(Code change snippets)
◆ ◆ ◆ ◆

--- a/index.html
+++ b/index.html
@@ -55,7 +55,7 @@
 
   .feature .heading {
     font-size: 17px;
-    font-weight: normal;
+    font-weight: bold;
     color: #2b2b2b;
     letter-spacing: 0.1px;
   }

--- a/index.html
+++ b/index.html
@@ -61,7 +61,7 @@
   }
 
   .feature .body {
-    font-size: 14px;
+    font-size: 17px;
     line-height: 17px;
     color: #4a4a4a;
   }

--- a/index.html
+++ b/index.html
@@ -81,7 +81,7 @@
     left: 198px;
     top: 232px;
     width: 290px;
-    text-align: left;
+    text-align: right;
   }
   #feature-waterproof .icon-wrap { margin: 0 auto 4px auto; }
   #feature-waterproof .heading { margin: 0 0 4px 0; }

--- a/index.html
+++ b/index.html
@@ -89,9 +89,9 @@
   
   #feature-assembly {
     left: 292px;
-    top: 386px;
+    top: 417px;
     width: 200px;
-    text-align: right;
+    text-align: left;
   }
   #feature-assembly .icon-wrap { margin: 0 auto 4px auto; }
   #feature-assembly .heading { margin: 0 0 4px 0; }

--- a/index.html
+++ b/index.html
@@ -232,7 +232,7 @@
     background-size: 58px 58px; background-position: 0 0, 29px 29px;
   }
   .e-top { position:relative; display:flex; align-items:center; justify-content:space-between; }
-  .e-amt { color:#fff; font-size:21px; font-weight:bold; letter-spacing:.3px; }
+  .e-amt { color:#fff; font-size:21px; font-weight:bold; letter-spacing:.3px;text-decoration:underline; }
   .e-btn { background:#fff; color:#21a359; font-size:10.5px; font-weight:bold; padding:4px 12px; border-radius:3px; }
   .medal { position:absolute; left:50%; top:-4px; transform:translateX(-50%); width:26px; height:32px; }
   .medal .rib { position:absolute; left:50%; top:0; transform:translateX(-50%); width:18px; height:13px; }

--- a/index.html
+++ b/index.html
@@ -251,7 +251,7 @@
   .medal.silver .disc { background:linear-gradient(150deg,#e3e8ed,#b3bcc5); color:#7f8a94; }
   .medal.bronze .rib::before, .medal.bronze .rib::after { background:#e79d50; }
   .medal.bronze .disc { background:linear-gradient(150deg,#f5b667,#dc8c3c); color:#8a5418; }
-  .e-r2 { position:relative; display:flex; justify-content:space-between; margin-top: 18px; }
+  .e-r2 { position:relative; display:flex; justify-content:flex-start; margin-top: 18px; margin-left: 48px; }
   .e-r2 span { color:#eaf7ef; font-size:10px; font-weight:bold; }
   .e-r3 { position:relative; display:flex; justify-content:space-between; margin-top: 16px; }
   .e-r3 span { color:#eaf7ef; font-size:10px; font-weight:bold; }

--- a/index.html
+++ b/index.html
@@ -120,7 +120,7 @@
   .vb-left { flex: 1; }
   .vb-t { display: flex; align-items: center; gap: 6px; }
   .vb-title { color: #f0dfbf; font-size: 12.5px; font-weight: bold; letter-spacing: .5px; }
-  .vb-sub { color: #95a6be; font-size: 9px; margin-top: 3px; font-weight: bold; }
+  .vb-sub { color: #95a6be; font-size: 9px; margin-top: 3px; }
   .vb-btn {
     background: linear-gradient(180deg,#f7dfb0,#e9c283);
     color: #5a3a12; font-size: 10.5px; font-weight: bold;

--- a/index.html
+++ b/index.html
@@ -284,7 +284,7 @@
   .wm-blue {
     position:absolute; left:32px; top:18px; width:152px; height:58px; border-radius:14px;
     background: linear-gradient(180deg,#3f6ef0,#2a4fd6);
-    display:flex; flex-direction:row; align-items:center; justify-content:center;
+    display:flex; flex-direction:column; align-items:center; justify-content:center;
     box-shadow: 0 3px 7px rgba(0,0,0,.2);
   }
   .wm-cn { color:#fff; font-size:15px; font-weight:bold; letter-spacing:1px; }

◆ ◆ ◆ ◆

▶ **Aim of the task**: Copy range, inclusive: the line holding "position:absolute; left:50%; top:0;" to the line holding "position:relative; display:flex; justify-content:flex-start;". Reproduce exactly those lines of the records above and no others.

▶ **Solution for this task**:
   .medal .rib { position:absolute; left:50%; top:0; transform:translateX(-50%); width:18px; height:13px; }

--- a/index.html
+++ b/index.html
@@ -251,7 +251,7 @@
   .medal.silver .disc { background:linear-gradient(150deg,#e3e8ed,#b3bcc5); color:#7f8a94; }
   .medal.bronze .rib::before, .medal.bronze .rib::after { background:#e79d50; }
   .medal.bronze .disc { background:linear-gradient(150deg,#f5b667,#dc8c3c); color:#8a5418; }
-  .e-r2 { position:relative; display:flex; justify-content:space-between; margin-top: 18px; }
+  .e-r2 { position:relative; display:flex; justify-content:flex-start; margin-top: 18px; margin-left: 48px; }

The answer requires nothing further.